The men who had accompanied Odysseus to the oracle were as much at home on the sea as they were on land, if not more so, and rapidly set the dolphin-motifed sail to take full advantage of the new wind. The ship surged forward over the furious waves at a pace Eperitus had never imagined possible on water, and before long was rounding the southern tip of Ithaca and cruising into the narrow channel that separated it from its much larger neighbour, Samos.
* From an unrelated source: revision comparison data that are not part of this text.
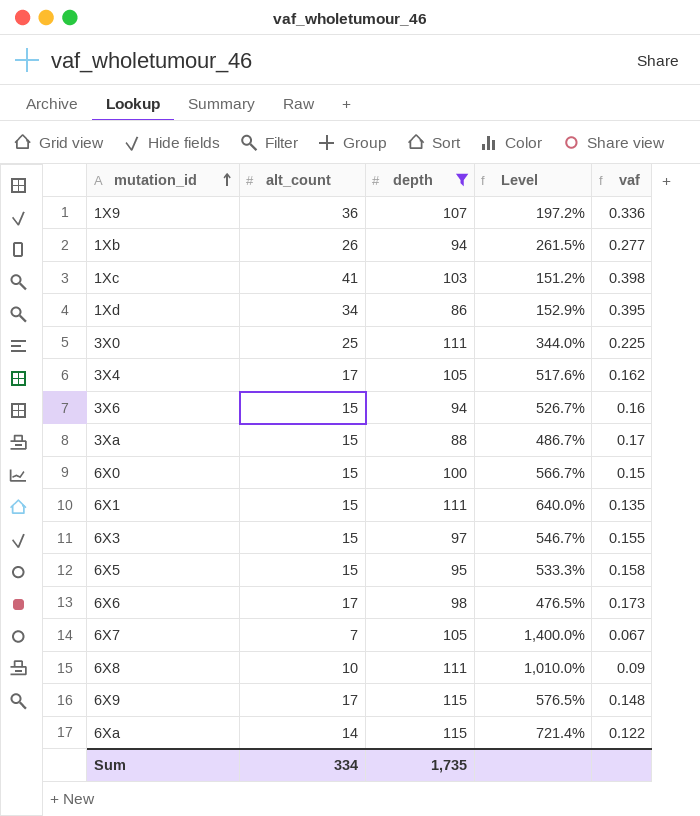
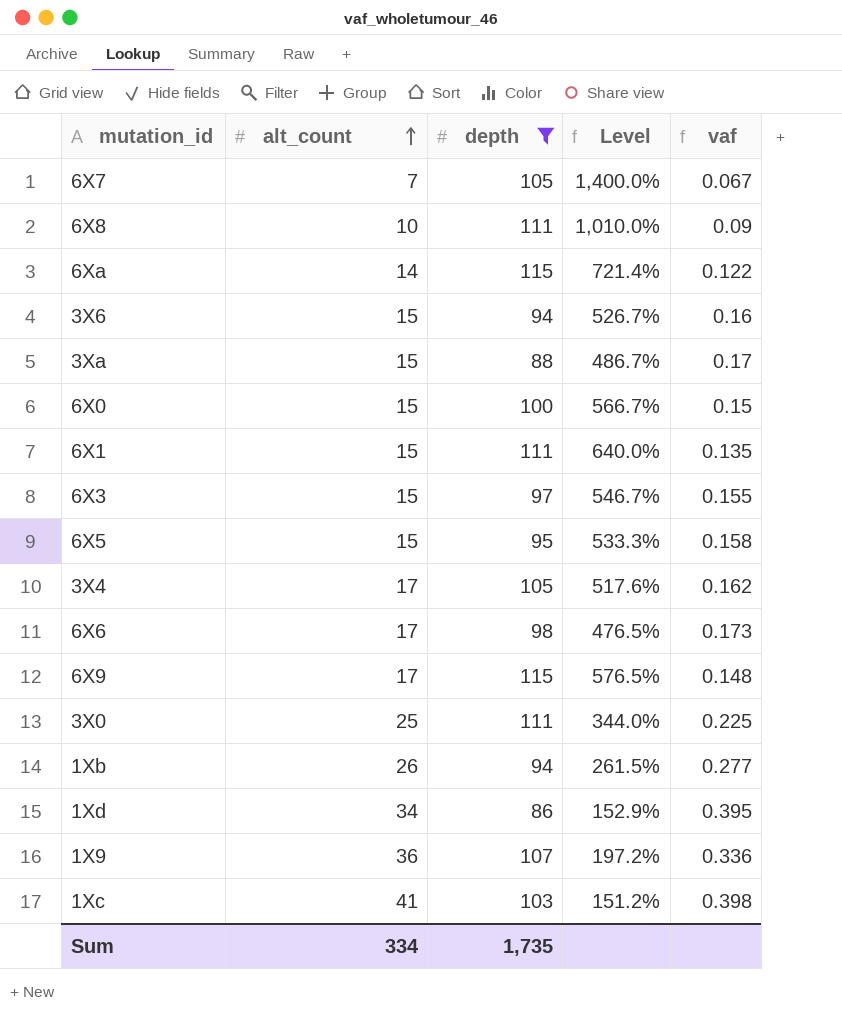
row order: mutation_id ascending -> alt_count ascending

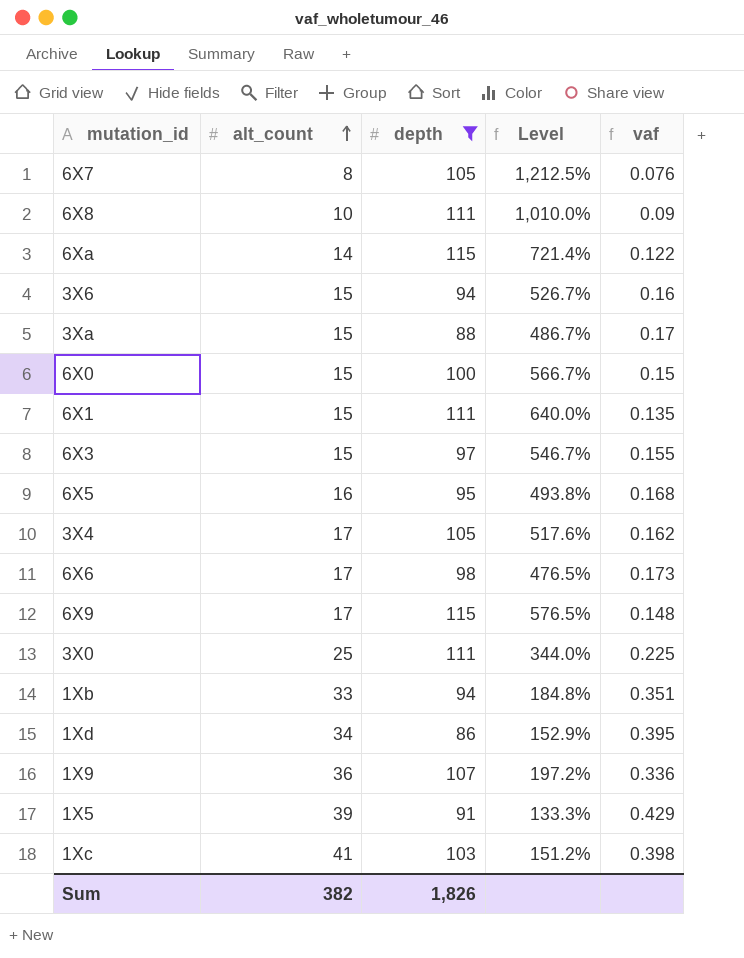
6X7 | alt_count: 7 -> 8
6X7 | Level: 1,400.0% -> 1,212.5%
6X7 | vaf: 0.067 -> 0.076
6X5 | alt_count: 15 -> 16
6X5 | Level: 533.3% -> 493.8%
6X5 | vaf: 0.158 -> 0.168
1Xb | alt_count: 26 -> 33
1Xb | Level: 261.5% -> 184.8%
1Xb | vaf: 0.277 -> 0.351
row 1X5: none -> 39 | 91 | 133.3% | 0.429
Sum | alt_count: 334 -> 382
Sum | depth: 1,735 -> 1,826

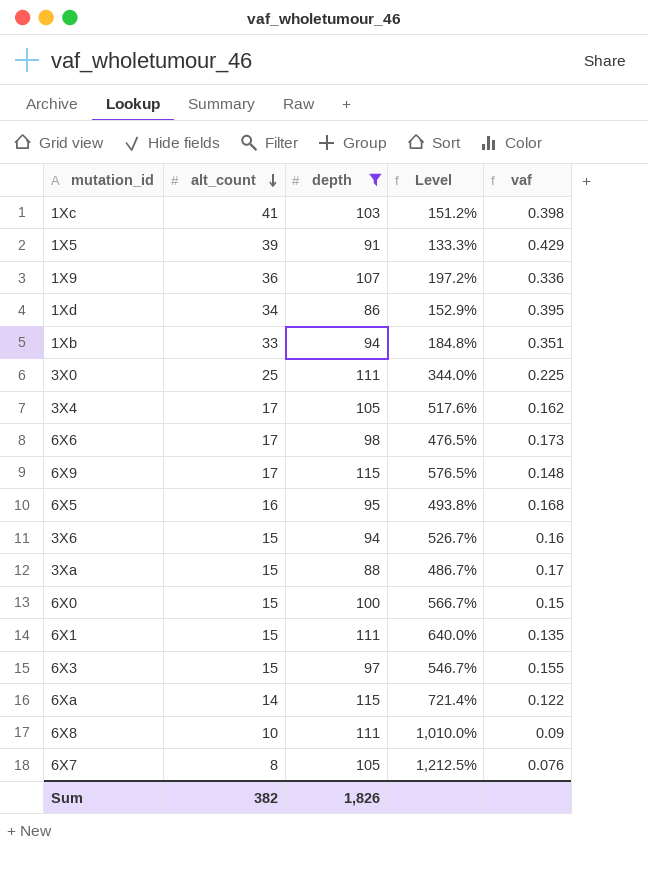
row order: alt_count ascending -> alt_count descending

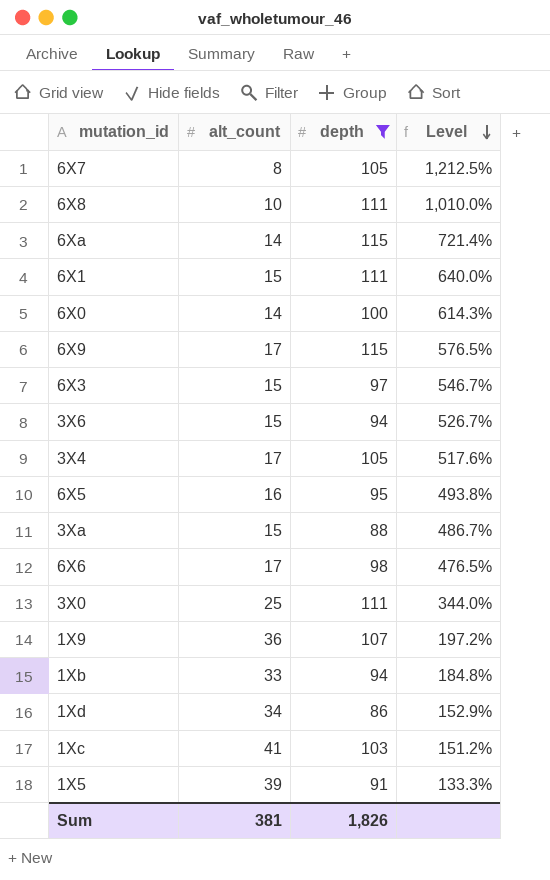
row order: alt_count descending -> Level descending
column vaf | formula: [alt_count] / [depth] -> none
6X0 | alt_count: 15 -> 14
6X0 | Level: 566.7% -> 614.3%
Sum | alt_count: 382 -> 381

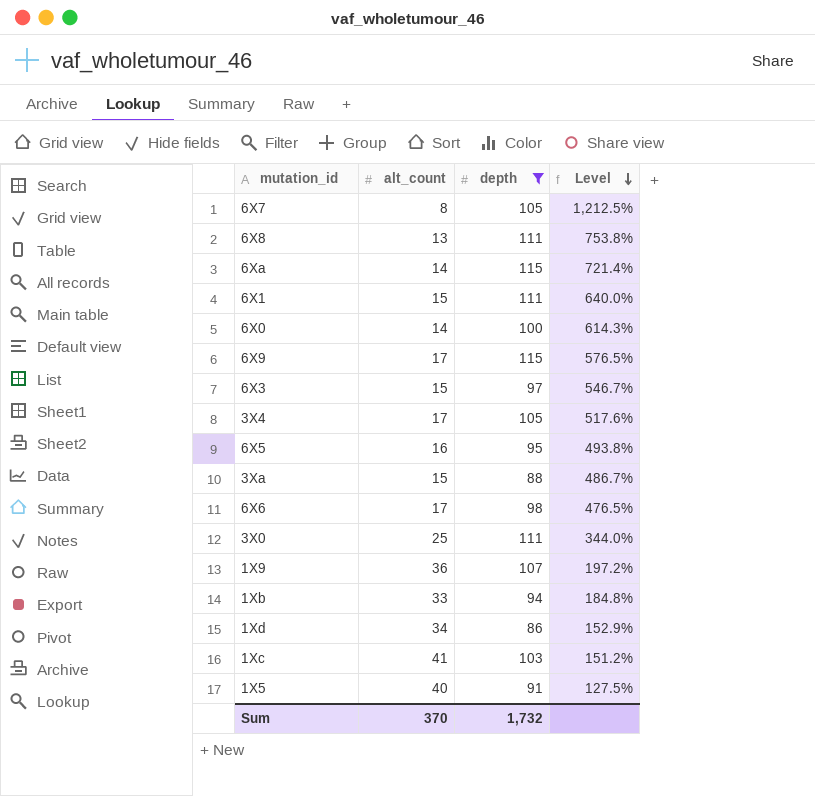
row 3X6: 15 | 94 | 526.7% -> none
6X8 | alt_count: 10 -> 13
6X8 | Level: 1,010.0% -> 753.8%
1X5 | alt_count: 39 -> 40
1X5 | Level: 133.3% -> 127.5%
Sum | alt_count: 381 -> 370
Sum | depth: 1,826 -> 1,732

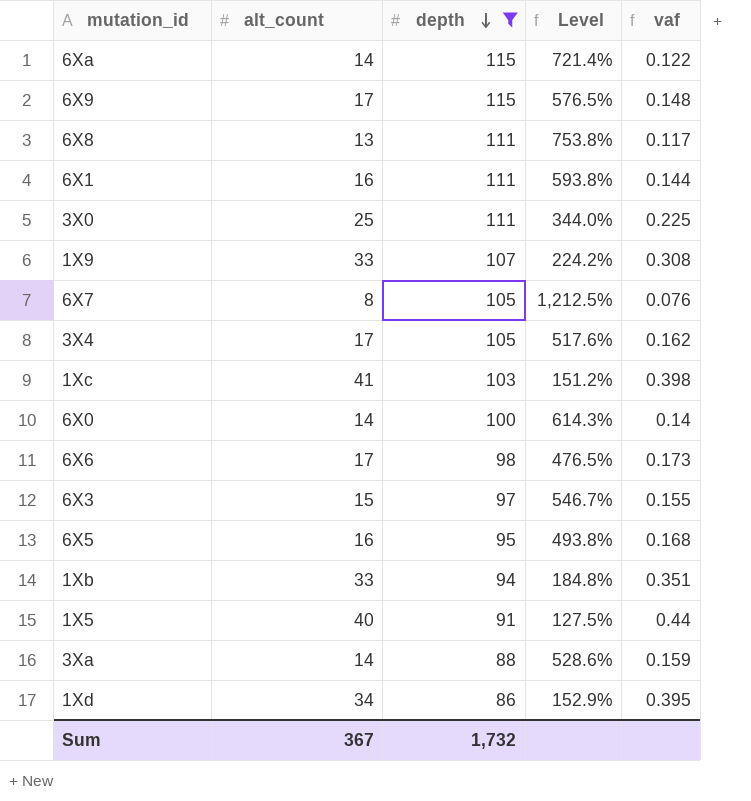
row order: Level descending -> depth descending
column vaf | formula: none -> [alt_count] / [depth]
6X1 | alt_count: 15 -> 16
6X1 | Level: 640.0% -> 593.8%
1X9 | alt_count: 36 -> 33
1X9 | Level: 197.2% -> 224.2%
3Xa | alt_count: 15 -> 14
3Xa | Level: 486.7% -> 528.6%
Sum | alt_count: 370 -> 367

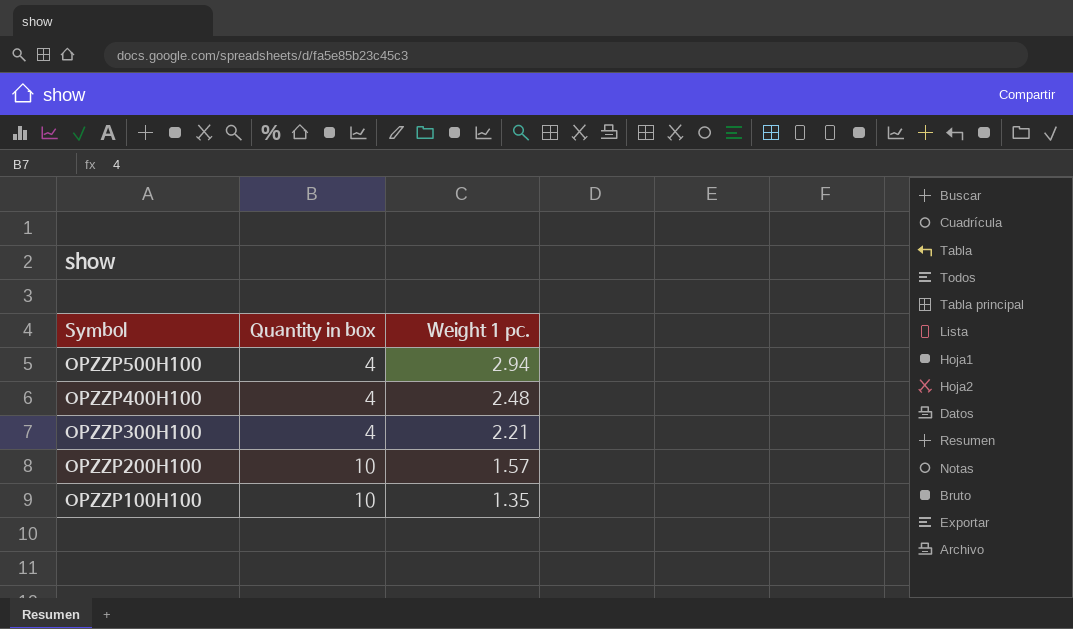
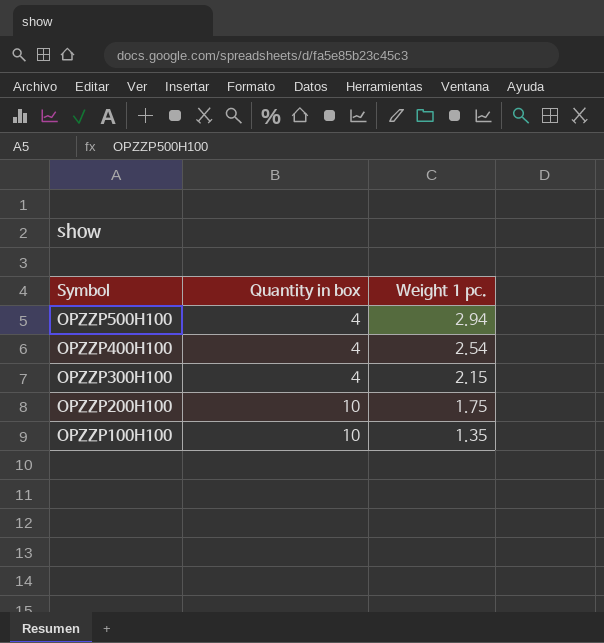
OPZZP400H100 | Weight 1 pc.: 2.48 -> 2.54
OPZZP300H100 | Weight 1 pc.: 2.21 -> 2.15
OPZZP200H100 | Weight 1 pc.: 1.57 -> 1.75

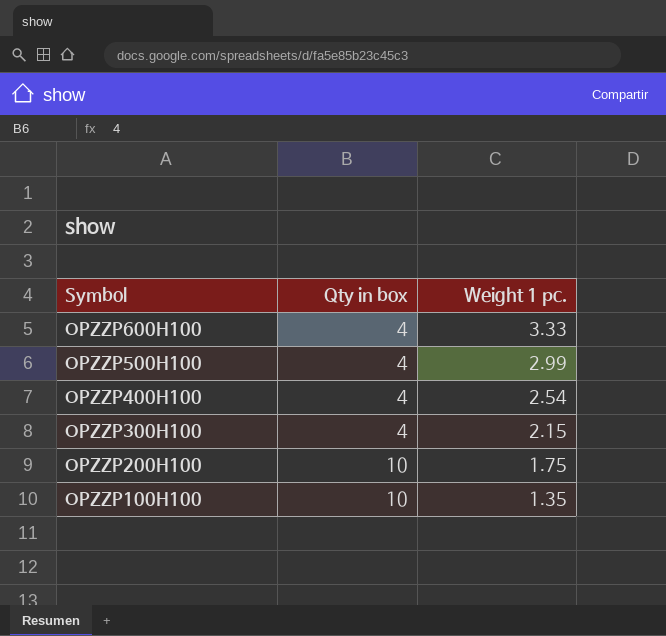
column name: Quantity in box -> Qty in box
row OPZZP600H100: none -> 4 | 3.33
OPZZP500H100 | Weight 1 pc.: 2.94 -> 2.99

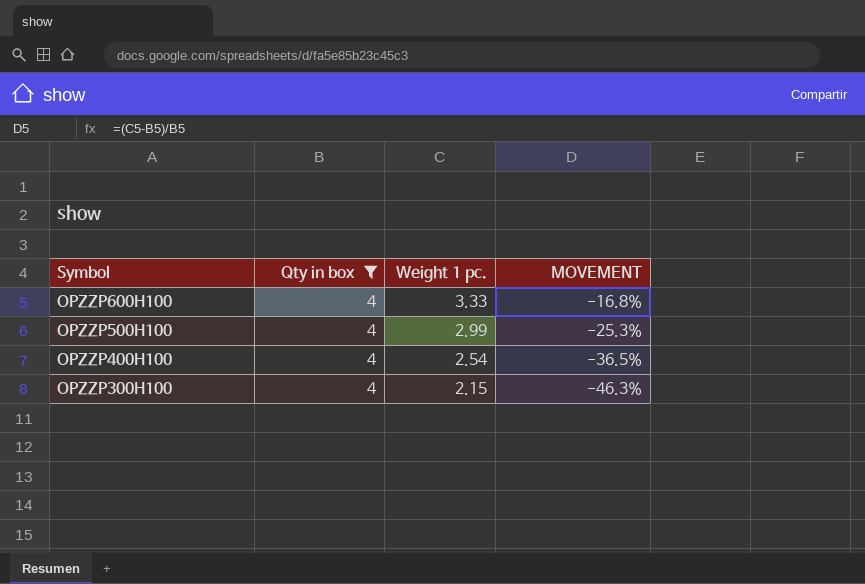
filter: none -> Qty in box = 4
column MOVEMENT | formula: none -> ([Weight 1 pc.] - [Qty in box]) / [Qty in box]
No longer required to man the sails, the crew idled on the benches as Odysseus steered the ship up the familiar strait. They watched happily as the features of their homeland passed by on their right. With no more lessons in seamanship likely, Eperitus sat in the ship’s prow and looked down at her blue beak as it split the waves, sending the frothing waters up in great jets to fall across her red bow cheeks. A giant eye was painted on either side, staring down the waves as they ran before it. Since boarding her that morning he had become fascinated with the vessel and the medium that gave her such invigorating life. Never had he seen anything as graceful as Odysseus’s galley, or as pleasing to the eye in form and motion.